Vor der Haustüre schnattern die schneeweissen Gänse, sie picken seelenruhig
ihre Leckerbissen im Gras. Ein grosses, fünf Kilo schweres Prachtexemplar lässt sich von Astrid Spiri gar auf den Arm nehmen. Sie scheint die Liebkosung zu geniessen, während ihre Halterin von ihrer Zuneigung, ihrer besonderen Empathie zu ihren Gänsen erzählt.
«Diese stolzen, rundlichen Diepholzer Gänse gehören zu den in Vergessenheit geratenen Gefügelrassen und haben es mir einfach angetan. Die Arbeit mit ihnen macht mir grosse Freude und bringt mir viel Entspannung in den Alltag», sagt die 44-jährige Familienfrau, die vor einigen Jahren das Bauernhaus ihrer Grossmutter erwerben konnte und sich hier, zusammen mit ihren vier Kindern und ihrem Partner ein kleines Paradies erschaffen hat.
Im Moment leben acht Appenzeller Spitzhaubenhühner mit einem Hahn, sechs Schweizerhühner, zwei Appenzeller Barthühner und acht Gänse mit ihren sechs Gössel auf dem Anwesen.
Vermittelt Bruteier und Zuchttiere
Astrid Spiri ist nicht bloss Züchterin von früheren Geflügelrassen, sie engagiert sich im Züchterverein ursprünglichen Nutzgeflügels (ZUN) mit 550 Mitgliedern aus der ganzen Schweiz und ist seit acht Jahren auch deren Präsidentin. Zudem führt sie das Herdenbuch und amtet als Tierkoordinatorin. «Mit dieser Arbeit bin ich sozusagen mittendrin», lacht sie und erklärt, dass sie bei der Vermittlung vom Brutei bis zum Zuchttier behilflich sei und deshalb mit Züchtern aus der ganzen Schweiz in Kontakt stehe.
Auch beim vor drei Jahren gegründeten Verein Weidegans arbeitet sie im Vorstand mit. Ziel von Weidegans.ch ist, die Gänse wirtschaftlich zu halten und über die Direktvermarktung an die Konsumenten zu verkaufen. Ein interessantes zweites Standbein gerade für die kleineren Landwirtschaftsbetriebe.
Die Vereinstätigkeit bringe ihr viel Abwechslung und mache Spass, erzählt die engagierte Mutter von vier Kindern zwischen 18 und 24 Jahren, die in Tägerwilen auf einem Bauernhof aufgewachsen ist. Als Teilzeitangestellte arbeitet sie heute auch bei ihrem Partner in der Lohnmetzgerei Erwin Schenk, der als zweites Standbein einen Landwirtschaftsbetrieb mit 150 Mutterschafen führt und mit drei Border Collies als Hütehunde arbeitet.
Von den Wirtschaftshühnern verabschiedet
Angefangen hat ihre zunehmende Leidenschaft vor bald 20 Jahren mit ganz normalen Hybridhühnern, wegen der Eierproduktion, erzählt sie. «Wir sind eine süsse Familie, und ich backe sehr gern, deshalb waren die frischen Eier stets willkommen.» Das sei auch heute noch so, hingegen habe sie sich von den Wirtschaftshühnern, welche lediglich zum Eierlegen ihr Dasein fristen, längst verabschiedet. Mit ihren ersten Schweizerhühnern mit dem schneeweissen Gefieder und dem kräftigen roten Kamm habe es ihr dann endgültig den Ärmel reingenommen, erzählt sie.
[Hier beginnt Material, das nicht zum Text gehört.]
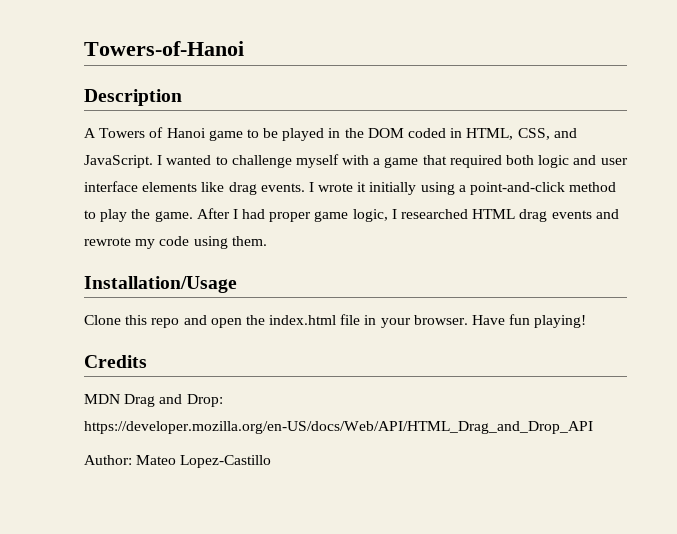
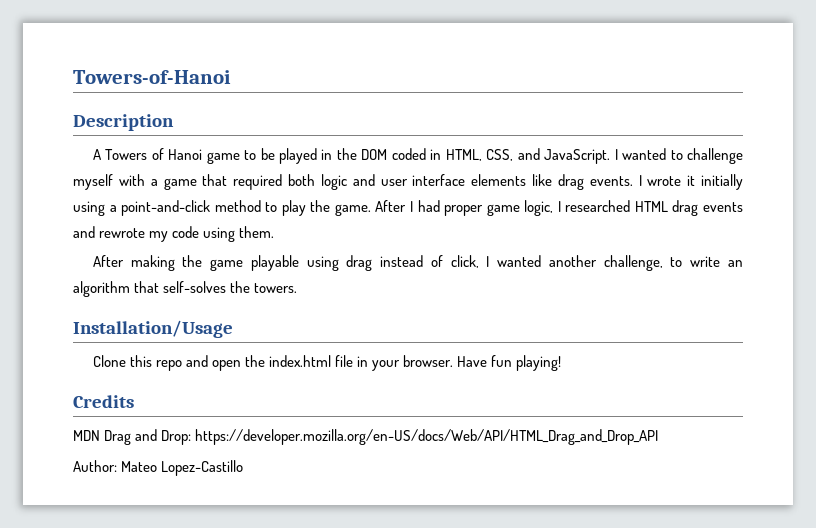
(267, 241) none -> [92,255,743,271] [73,281,298,297] // After making the game playable using drag instead of click, I wanted another challenge, to write an algorithm that self-solves the towers.

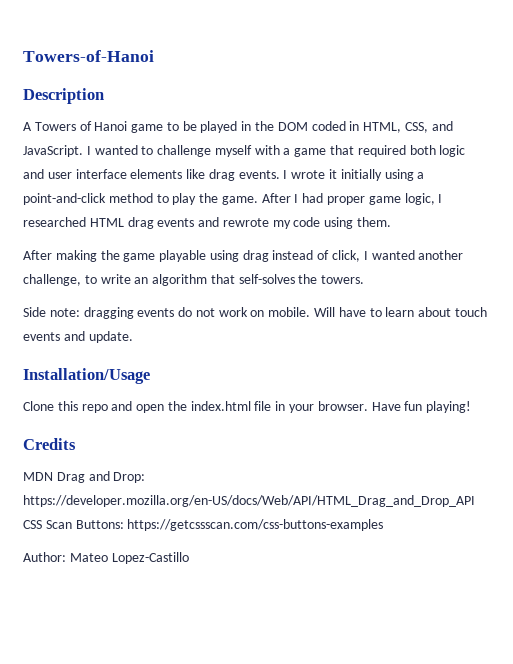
(298, 288) none -> [23,307,487,319] [23,331,133,343] // Side note: dragging events do not work on mobile. Will have to learn about touch events and update.
(659, 437) none -> [23,519,384,531] CSS Scan Buttons: https://getcssscan.com/css-buttons-examples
Auch wenn sie auf einem Bauernhof aufgewachsen war, kannte sie den Unterschied zwischen Rassentieren und Hybriden nicht und lernte erst durch den Kontakt mit dem Verein Pro Specie Rara und ZUN, wie wichtig es ist, Rassentiere nicht nur zu halten, sondern diese auch zu züchten. Später kamen Diepolzer Gänse und die Spitzhaubenhühner dazu, die heute zu ihrem ganz besonderen Stolz gehören.
Mit Besuchern ins Gespräch kommen
Jedes Jahr reisen ein paar dieser speziellen Hühner von Astrid Spiri an die Olma und werden sich mit ihrem auffälligen Kopfschmuck, die nach vorne geneigte Federhaube, sie erinnert an die Trachtenhaube der Appenzeller Sonntagstracht, den Besucherinnen und Besuchern präsentieren.
Für Astrid Spiri ist die Präsentation an der Olma jeweils eine willkommene Möglichkeit, einer breiten Öffentlichkeit die seltenen Geflügelrassen zu zeigen und mit möglichen neuen Züchtern ins Gespräch zu kommen. «Das Halten und Züchten der
alten Rassen macht nicht nur Spass, wir Züchter sorgen damit auch dafür, dass die genetische Vielfalt erhalten bleibt.»